== Records provided
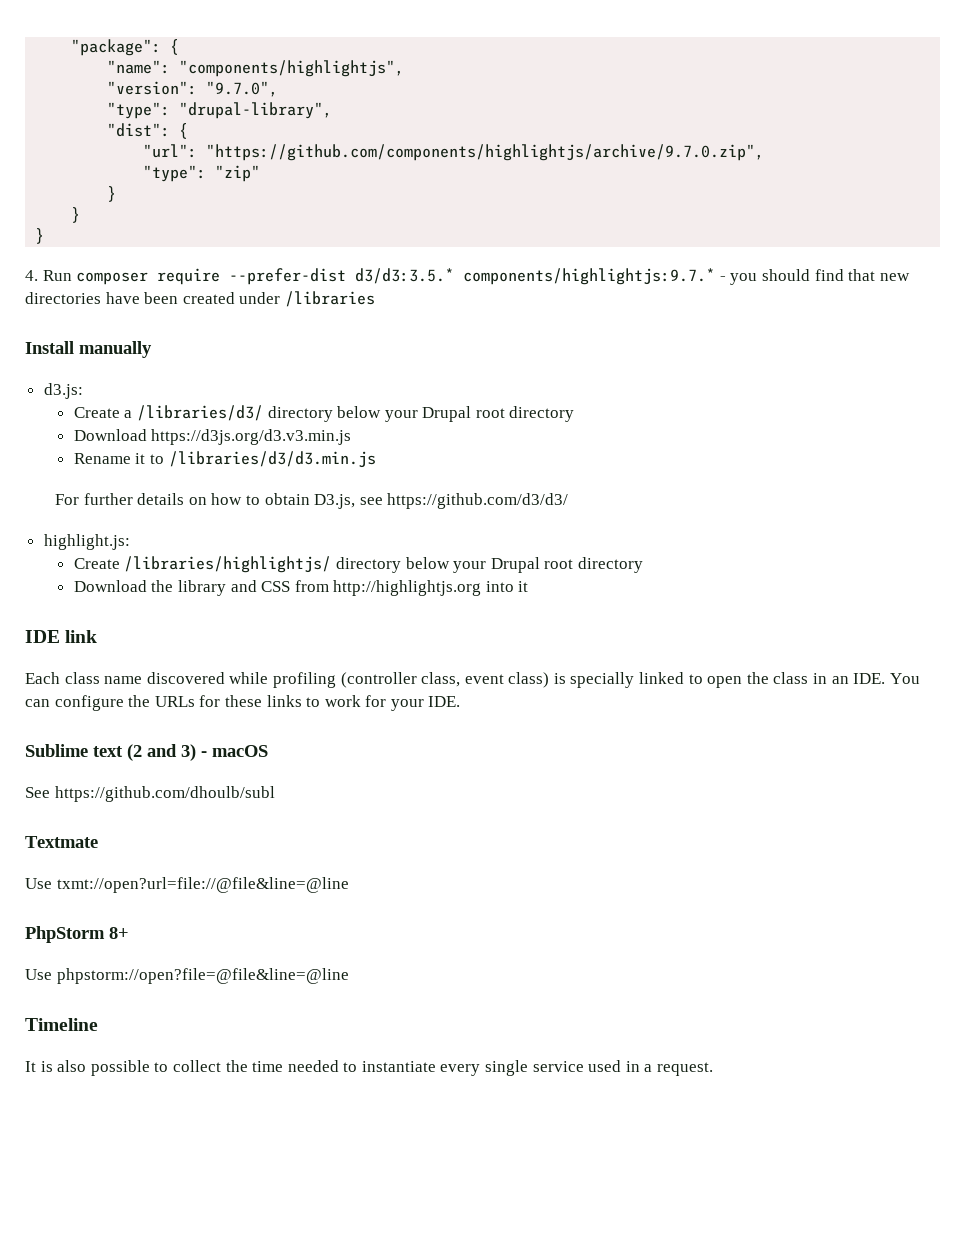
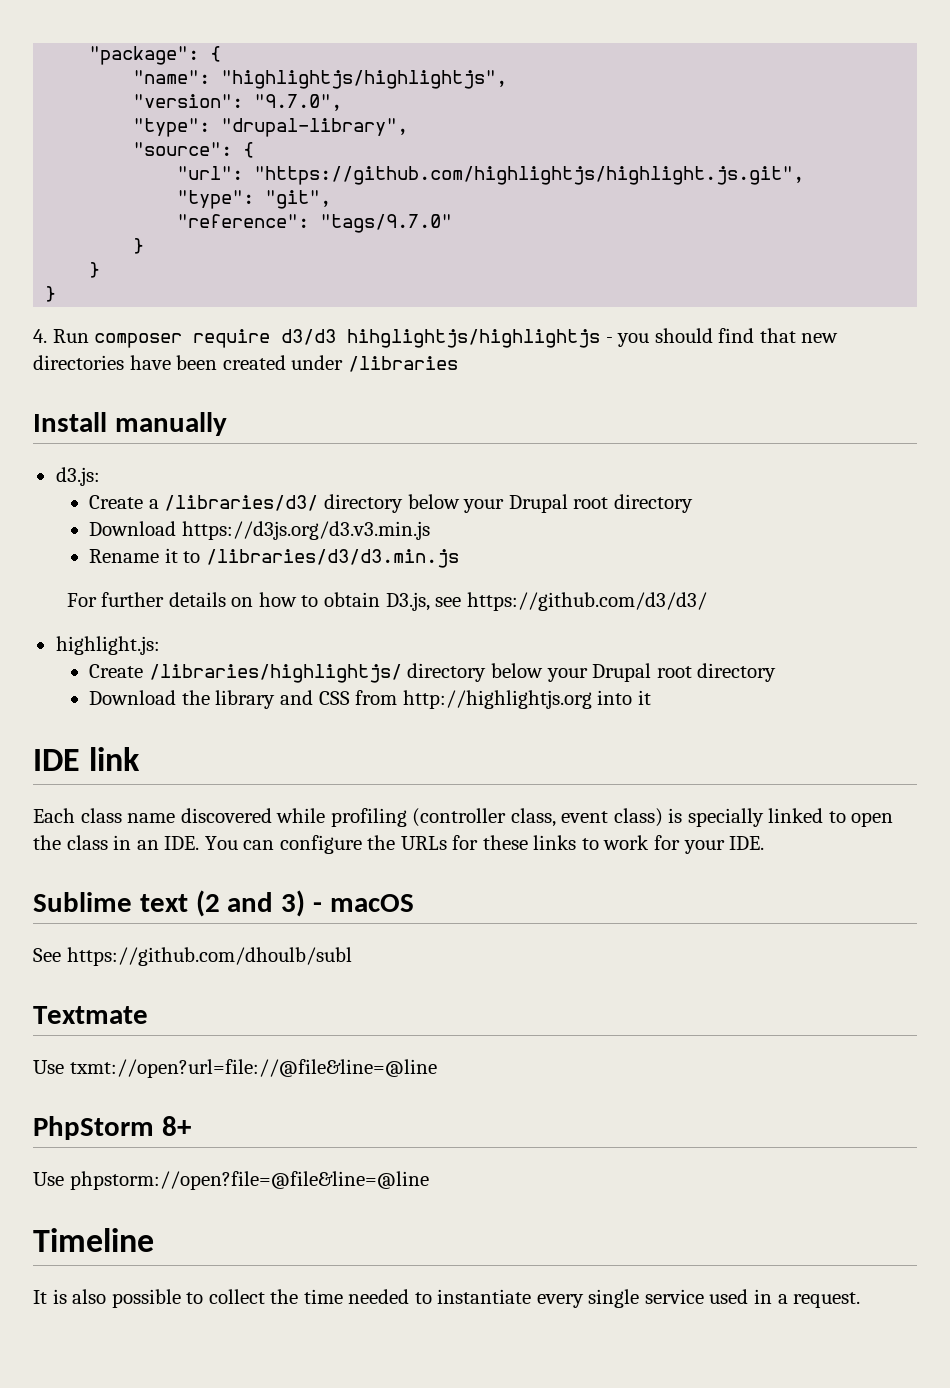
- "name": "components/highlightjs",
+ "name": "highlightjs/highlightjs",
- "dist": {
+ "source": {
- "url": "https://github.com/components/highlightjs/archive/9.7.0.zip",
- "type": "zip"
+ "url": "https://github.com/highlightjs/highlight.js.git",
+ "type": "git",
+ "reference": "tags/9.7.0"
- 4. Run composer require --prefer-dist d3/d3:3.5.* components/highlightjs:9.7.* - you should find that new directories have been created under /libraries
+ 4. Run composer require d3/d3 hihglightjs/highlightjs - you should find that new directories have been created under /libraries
====
== Records provided
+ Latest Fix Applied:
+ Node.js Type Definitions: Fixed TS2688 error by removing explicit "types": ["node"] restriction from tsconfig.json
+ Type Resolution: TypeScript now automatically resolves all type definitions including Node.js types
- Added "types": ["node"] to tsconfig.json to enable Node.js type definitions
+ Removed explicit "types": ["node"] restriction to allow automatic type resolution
====
== Records provided
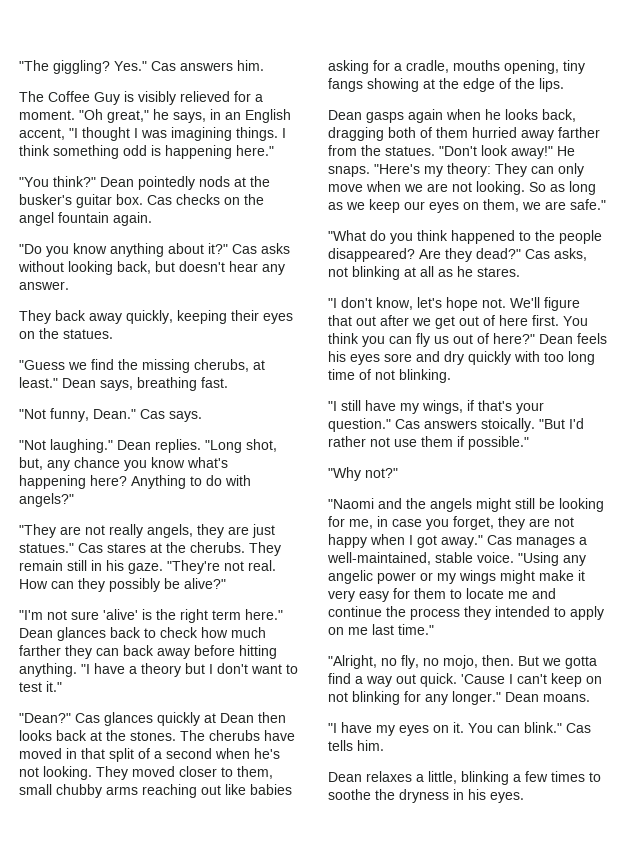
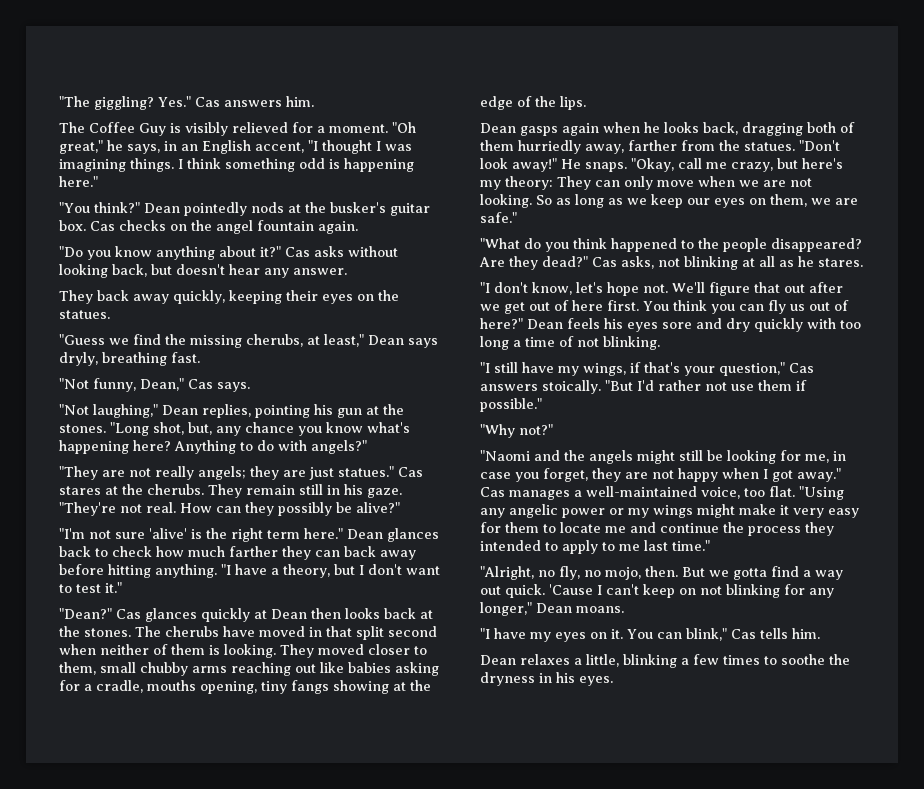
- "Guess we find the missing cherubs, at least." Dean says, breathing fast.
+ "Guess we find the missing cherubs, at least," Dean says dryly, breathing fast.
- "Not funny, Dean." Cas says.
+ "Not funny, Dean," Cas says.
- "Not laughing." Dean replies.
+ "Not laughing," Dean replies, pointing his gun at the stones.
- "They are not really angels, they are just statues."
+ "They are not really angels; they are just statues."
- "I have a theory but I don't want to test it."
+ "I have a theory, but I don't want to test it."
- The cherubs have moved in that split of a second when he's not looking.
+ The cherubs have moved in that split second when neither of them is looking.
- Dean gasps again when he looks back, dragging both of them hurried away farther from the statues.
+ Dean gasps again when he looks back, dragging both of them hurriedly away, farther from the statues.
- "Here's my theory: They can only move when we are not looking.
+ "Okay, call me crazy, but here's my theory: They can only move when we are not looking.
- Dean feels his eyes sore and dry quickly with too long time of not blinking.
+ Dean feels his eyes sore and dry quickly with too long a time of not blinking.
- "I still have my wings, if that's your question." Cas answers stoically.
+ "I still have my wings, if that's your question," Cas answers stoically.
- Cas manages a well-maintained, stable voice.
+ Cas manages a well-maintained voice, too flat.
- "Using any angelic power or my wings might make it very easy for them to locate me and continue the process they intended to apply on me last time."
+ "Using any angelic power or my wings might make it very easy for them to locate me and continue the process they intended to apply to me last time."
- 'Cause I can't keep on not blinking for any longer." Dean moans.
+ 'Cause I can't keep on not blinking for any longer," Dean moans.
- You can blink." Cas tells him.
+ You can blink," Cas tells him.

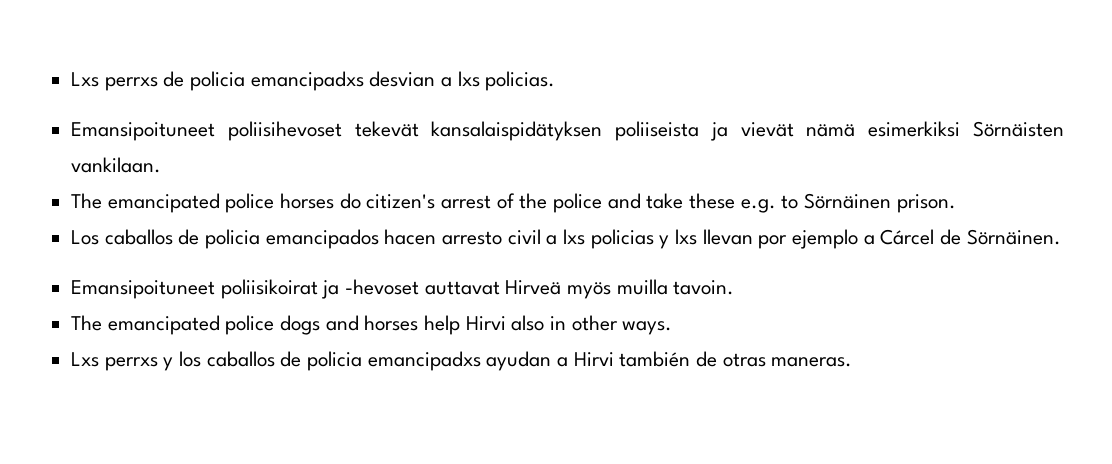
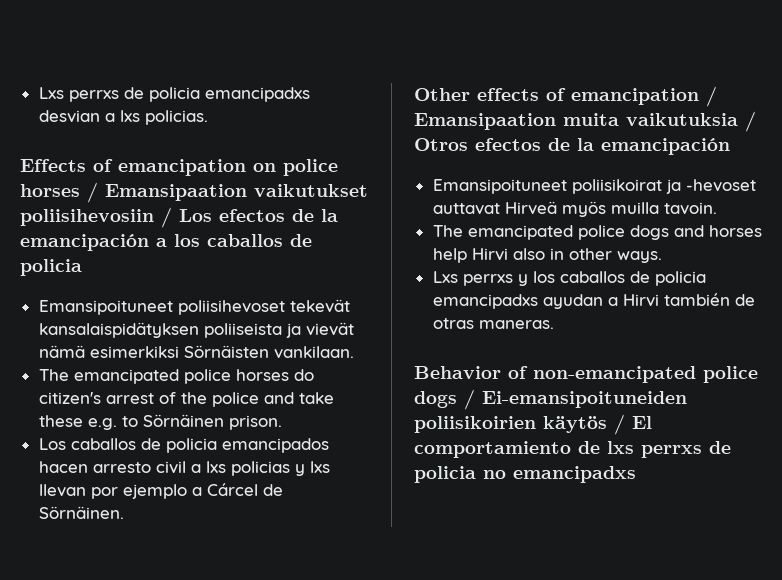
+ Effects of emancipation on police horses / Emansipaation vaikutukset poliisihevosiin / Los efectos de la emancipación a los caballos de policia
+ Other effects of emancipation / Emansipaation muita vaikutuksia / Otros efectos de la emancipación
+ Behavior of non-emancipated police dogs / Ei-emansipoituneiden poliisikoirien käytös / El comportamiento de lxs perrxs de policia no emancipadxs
====
§ **Assignment**
Gather from the records above every line containing the string "dragging".

§ **Result of the task**
- Dean gasps again when he looks back, dragging both of them hurried away farther from the statues.
+ Dean gasps again when he looks back, dragging both of them hurriedly away, farther from the statues.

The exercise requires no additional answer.